BEGIN Data extracts

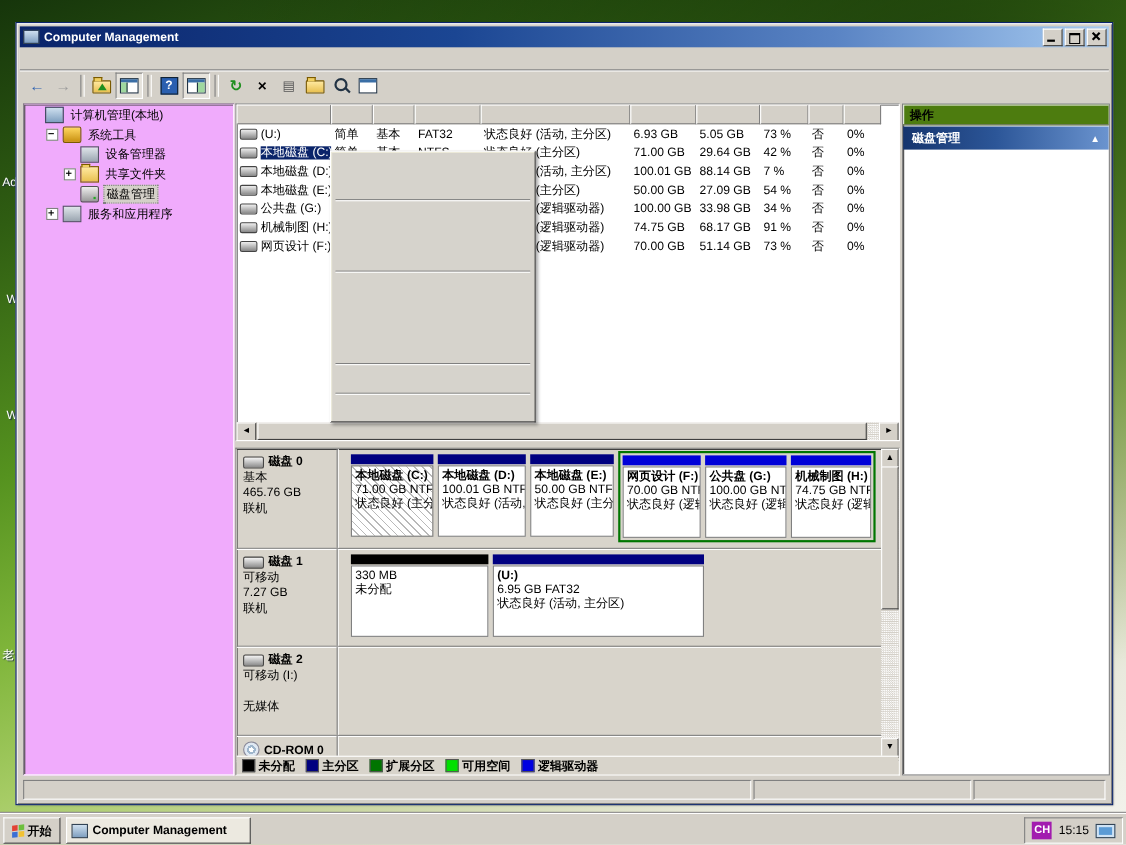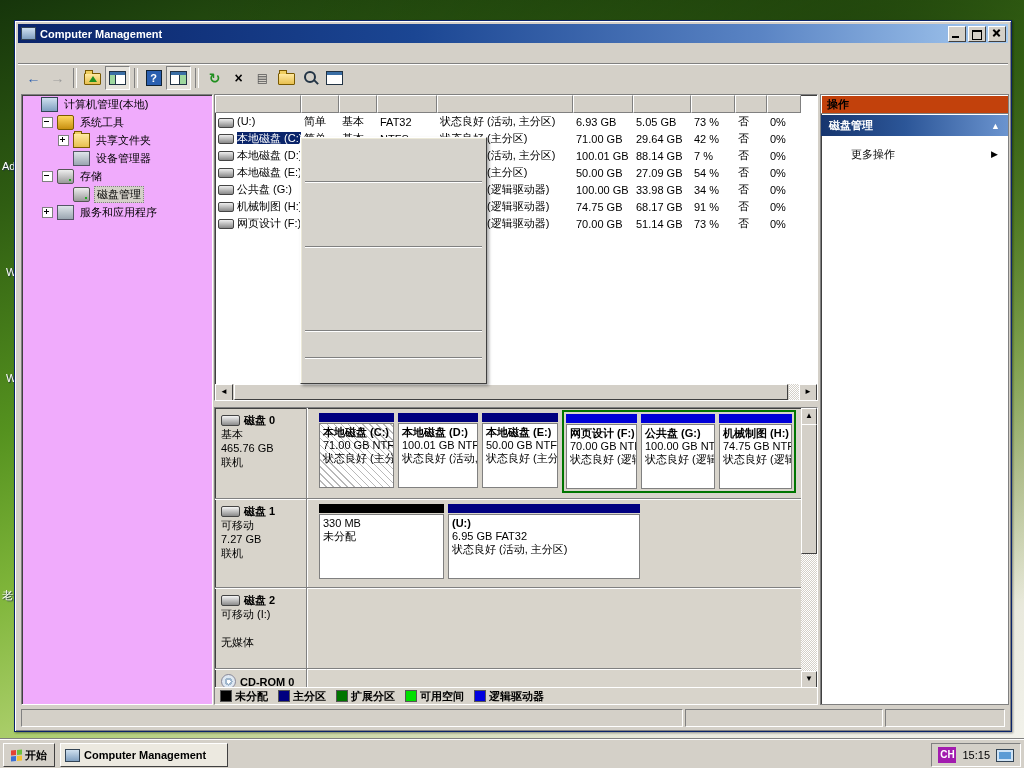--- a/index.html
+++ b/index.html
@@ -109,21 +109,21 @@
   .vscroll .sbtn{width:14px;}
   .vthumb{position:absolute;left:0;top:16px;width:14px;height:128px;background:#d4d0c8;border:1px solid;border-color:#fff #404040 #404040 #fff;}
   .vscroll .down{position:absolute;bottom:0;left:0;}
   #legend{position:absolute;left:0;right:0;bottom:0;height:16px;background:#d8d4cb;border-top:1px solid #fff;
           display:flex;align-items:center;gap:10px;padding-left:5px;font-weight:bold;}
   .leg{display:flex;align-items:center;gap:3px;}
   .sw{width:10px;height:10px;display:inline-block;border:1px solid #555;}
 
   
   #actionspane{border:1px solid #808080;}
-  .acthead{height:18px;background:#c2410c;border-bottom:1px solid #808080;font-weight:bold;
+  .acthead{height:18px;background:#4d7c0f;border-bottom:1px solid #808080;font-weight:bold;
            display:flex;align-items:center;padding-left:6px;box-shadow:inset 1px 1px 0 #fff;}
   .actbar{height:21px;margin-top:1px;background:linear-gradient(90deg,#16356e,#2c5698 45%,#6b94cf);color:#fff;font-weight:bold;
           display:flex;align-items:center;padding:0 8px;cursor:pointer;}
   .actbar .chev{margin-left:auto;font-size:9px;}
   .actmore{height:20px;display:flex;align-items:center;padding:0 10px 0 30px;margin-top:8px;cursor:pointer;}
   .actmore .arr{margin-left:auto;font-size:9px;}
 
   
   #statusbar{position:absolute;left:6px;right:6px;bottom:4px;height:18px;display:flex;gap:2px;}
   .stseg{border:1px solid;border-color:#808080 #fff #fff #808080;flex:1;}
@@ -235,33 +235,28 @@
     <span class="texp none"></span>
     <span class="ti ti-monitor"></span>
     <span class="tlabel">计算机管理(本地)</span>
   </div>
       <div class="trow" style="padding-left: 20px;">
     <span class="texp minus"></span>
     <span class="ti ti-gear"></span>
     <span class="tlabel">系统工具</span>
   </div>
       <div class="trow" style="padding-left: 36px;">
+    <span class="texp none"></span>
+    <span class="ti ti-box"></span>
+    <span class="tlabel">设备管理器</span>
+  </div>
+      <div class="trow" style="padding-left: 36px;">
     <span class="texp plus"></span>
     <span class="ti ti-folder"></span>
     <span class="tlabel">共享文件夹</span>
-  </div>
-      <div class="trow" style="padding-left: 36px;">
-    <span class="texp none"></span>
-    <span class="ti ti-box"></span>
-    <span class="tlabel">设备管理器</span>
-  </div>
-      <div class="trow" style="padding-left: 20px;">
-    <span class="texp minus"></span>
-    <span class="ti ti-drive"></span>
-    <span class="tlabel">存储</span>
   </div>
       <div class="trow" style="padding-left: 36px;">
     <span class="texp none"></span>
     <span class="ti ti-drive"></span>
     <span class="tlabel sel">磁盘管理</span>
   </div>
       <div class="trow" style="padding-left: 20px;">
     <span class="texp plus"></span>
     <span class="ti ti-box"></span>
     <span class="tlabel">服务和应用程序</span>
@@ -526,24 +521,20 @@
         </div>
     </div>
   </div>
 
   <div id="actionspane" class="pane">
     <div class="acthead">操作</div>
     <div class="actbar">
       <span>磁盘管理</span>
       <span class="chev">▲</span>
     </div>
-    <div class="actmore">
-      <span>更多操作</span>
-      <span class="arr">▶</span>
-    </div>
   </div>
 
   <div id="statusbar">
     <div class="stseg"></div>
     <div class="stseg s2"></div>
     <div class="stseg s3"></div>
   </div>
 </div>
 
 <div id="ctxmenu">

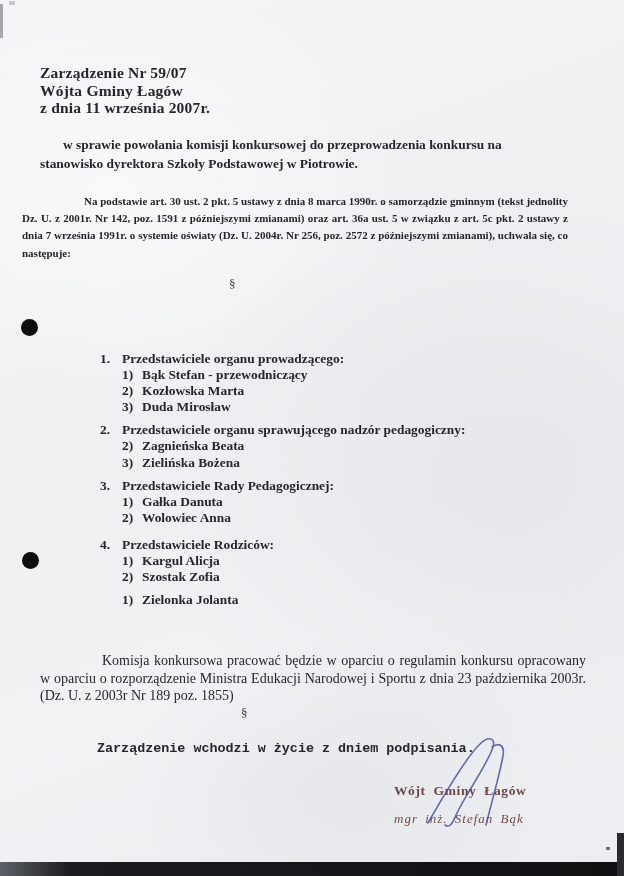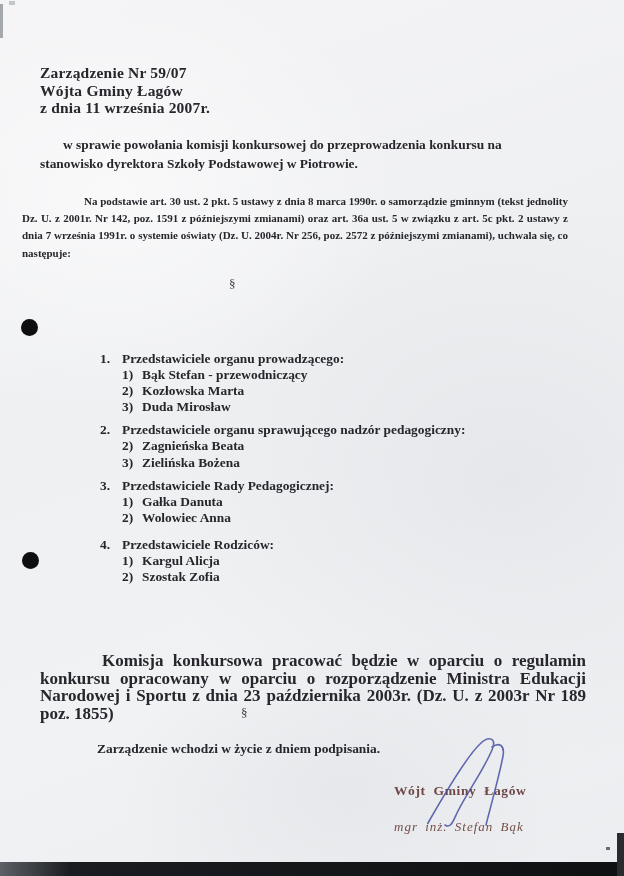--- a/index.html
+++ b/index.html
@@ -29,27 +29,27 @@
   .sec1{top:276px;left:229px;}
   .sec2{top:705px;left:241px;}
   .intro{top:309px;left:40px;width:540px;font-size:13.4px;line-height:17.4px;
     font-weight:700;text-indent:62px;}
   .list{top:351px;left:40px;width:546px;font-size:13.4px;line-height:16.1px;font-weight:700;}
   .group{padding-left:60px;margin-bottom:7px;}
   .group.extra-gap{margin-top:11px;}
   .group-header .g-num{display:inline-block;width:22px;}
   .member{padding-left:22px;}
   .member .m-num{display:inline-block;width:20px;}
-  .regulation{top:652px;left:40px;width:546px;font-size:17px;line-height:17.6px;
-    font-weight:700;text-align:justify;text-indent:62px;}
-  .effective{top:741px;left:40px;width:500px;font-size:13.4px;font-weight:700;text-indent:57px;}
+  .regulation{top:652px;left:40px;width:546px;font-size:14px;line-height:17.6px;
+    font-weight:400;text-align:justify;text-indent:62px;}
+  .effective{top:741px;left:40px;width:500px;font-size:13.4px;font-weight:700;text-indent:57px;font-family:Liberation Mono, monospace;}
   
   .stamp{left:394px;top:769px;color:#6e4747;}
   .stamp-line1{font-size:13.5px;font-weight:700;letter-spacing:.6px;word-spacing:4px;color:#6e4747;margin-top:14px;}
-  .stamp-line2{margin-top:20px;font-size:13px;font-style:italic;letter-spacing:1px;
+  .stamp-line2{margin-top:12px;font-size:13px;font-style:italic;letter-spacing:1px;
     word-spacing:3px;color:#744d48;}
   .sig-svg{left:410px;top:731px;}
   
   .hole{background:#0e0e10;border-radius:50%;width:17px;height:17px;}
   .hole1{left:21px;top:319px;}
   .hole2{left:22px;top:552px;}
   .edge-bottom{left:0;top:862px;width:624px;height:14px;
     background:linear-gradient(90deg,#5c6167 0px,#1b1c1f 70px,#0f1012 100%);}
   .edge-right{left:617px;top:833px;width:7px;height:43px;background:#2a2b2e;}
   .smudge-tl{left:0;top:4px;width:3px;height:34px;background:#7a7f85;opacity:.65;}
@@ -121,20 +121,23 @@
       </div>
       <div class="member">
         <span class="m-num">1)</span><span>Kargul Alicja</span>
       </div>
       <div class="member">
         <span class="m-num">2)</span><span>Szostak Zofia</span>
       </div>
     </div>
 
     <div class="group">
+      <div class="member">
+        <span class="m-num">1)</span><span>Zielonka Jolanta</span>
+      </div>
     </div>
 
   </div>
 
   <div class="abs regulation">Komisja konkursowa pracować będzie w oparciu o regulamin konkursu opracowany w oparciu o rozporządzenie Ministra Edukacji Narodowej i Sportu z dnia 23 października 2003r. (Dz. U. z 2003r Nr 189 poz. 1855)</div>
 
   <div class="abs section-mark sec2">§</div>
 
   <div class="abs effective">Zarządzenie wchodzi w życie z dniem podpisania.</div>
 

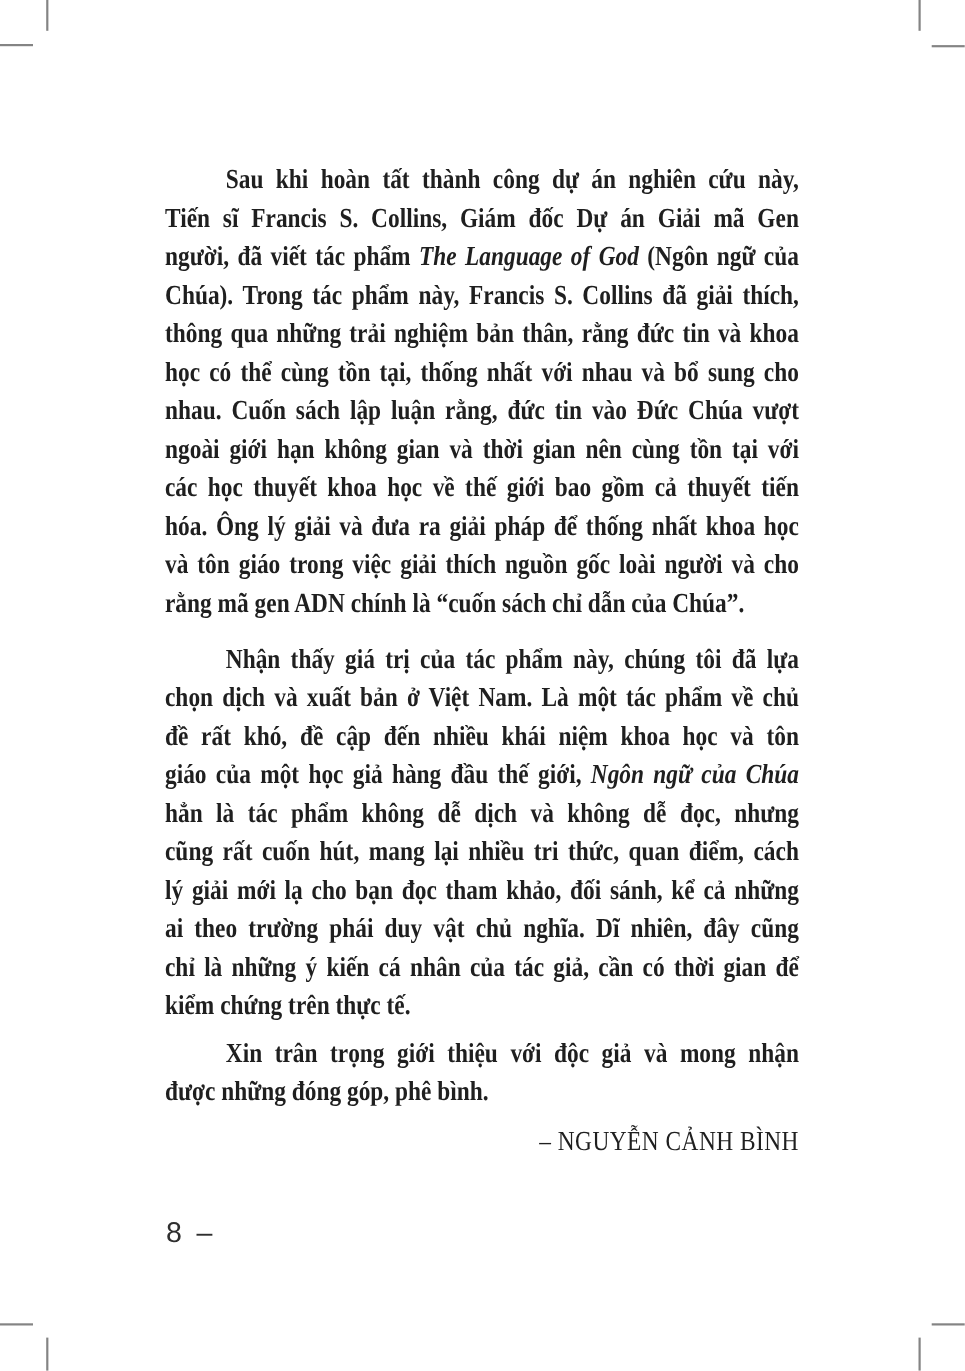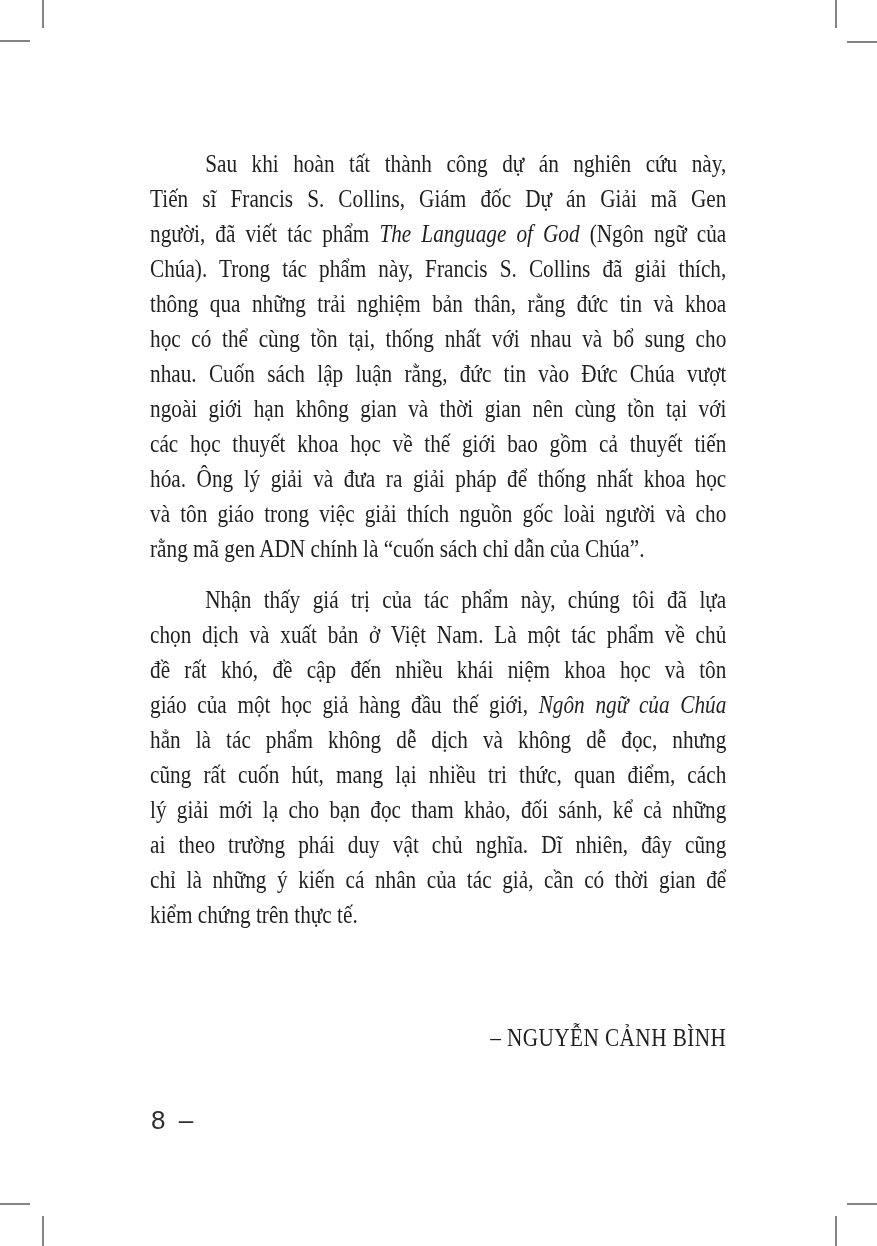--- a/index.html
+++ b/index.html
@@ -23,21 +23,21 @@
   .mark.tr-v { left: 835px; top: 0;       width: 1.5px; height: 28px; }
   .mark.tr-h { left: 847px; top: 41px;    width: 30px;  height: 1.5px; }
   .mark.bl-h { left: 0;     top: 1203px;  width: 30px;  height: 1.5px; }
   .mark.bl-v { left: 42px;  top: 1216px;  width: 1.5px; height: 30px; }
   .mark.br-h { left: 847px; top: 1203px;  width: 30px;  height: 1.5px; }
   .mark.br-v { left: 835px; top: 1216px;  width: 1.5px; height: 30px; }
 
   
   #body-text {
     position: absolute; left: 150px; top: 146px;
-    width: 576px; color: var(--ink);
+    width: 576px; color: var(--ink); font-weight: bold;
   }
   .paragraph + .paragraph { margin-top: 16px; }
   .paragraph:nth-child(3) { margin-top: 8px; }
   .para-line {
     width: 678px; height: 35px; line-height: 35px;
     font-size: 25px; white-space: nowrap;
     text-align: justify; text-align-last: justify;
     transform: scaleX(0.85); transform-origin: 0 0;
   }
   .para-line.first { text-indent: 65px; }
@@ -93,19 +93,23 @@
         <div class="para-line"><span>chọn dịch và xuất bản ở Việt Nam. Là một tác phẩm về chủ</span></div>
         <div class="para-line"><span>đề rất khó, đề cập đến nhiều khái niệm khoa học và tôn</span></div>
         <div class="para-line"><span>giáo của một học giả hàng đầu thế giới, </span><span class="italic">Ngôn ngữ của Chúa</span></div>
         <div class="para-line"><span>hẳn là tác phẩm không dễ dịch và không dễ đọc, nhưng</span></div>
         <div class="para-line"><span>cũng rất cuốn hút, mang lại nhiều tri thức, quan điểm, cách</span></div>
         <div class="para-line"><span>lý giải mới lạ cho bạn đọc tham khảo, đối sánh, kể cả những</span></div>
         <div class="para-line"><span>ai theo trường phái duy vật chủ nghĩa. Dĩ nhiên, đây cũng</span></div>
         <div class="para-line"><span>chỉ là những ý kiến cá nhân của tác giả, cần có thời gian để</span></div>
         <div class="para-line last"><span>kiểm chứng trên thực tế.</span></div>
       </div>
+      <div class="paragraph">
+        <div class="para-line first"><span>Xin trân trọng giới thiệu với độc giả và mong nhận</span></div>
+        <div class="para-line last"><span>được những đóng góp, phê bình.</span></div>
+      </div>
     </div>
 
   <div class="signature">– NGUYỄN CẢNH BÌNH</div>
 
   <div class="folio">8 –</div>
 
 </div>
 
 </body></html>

END Data extracts

• What this task involves: Starting at the line that contains "ngữ của Chúa</span></div>", retype every line through the end of the records exactly, and nothing else.

• Result for this task:
         <div class="para-line"><span>giáo của một học giả hàng đầu thế giới, </span><span class="italic">Ngôn ngữ của Chúa</span></div>
         <div class="para-line"><span>hẳn là tác phẩm không dễ dịch và không dễ đọc, nhưng</span></div>
         <div class="para-line"><span>cũng rất cuốn hút, mang lại nhiều tri thức, quan điểm, cách</span></div>
         <div class="para-line"><span>lý giải mới lạ cho bạn đọc tham khảo, đối sánh, kể cả những</span></div>
         <div class="para-line"><span>ai theo trường phái duy vật chủ nghĩa. Dĩ nhiên, đây cũng</span></div>
         <div class="para-line"><span>chỉ là những ý kiến cá nhân của tác giả, cần có thời gian để</span></div>
         <div class="para-line last"><span>kiểm chứng trên thực tế.</span></div>
       </div>
+      <div class="paragraph">
+        <div class="para-line first"><span>Xin trân trọng giới thiệu với độc giả và mong nhận</span></div>
+        <div class="para-line last"><span>được những đóng góp, phê bình.</span></div>
+      </div>
     </div>
 
   <div class="signature">– NGUYỄN CẢNH BÌNH</div>
 
   <div class="folio">8 –</div>
 
 </div>
 
 </body></html>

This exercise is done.